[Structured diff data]
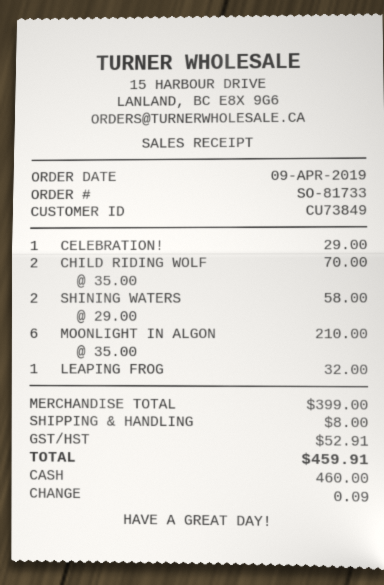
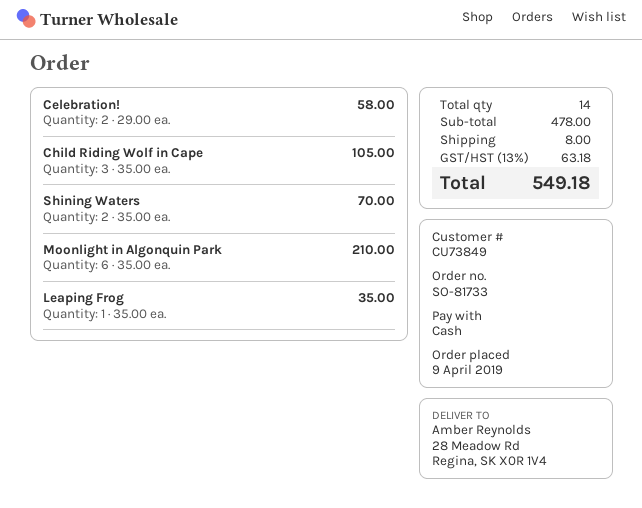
CELEBRATION!: 1 x 29.00 = 29.00 -> 2 x 29.00 = 58.00
CHILD RIDING WOLF: 2 x 35.00 = 70.00 -> 3 x 35.00 = 105.00
SHINING WATERS: 2 x 29.00 = 58.00 -> 2 x 35.00 = 70.00
LEAPING FROG: 1 x 32.00 = 32.00 -> 1 x 35.00 = 35.00
subtotal: 399.00 -> 478.00
tax: 52.91 -> 63.18
total: 459.91 -> 549.18

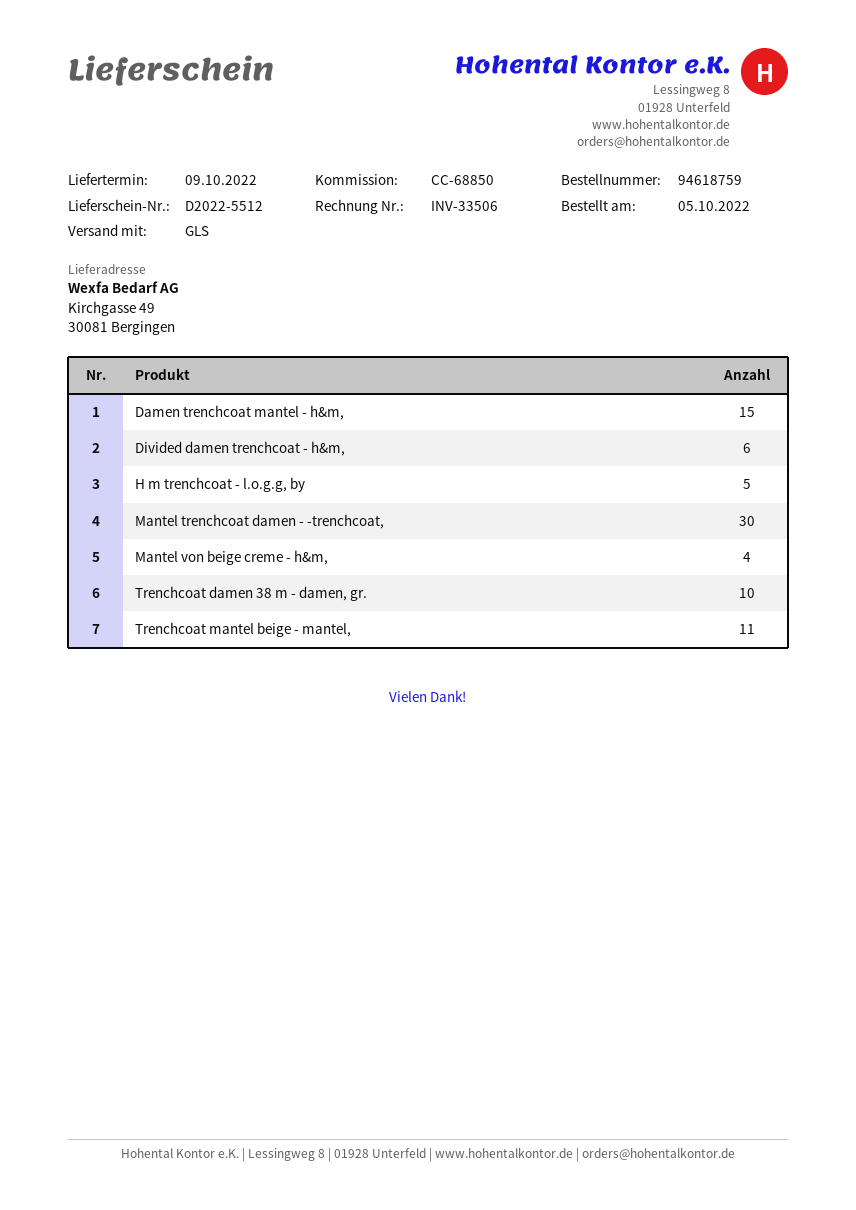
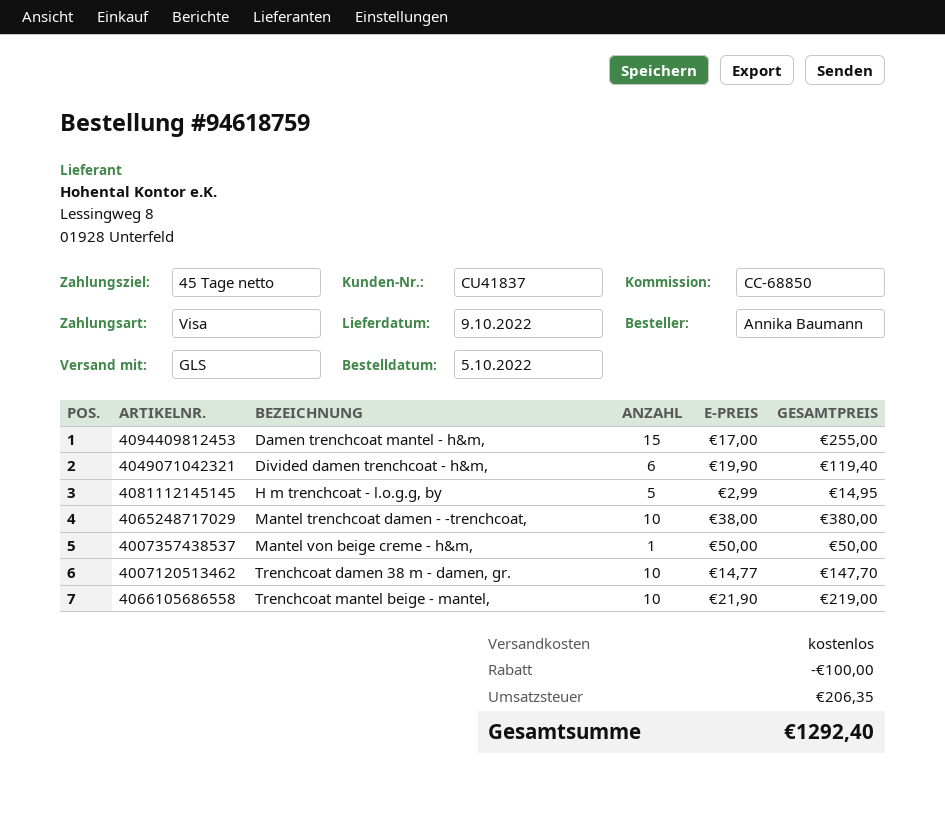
Mantel trenchcoat damen - -trenchcoat,: 30 -> 10
Mantel von beige creme - h&m,: 4 -> 1
Trenchcoat mantel beige - mantel,: 11 -> 10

_What to do_
Every line from the one with "Mantel trenchcoat damen" to the end of the records above should be returned exactly, and no other lines.

_Task response_
Mantel trenchcoat damen - -trenchcoat,: 30 -> 10
Mantel von beige creme - h&m,: 4 -> 1
Trenchcoat mantel beige - mantel,: 11 -> 10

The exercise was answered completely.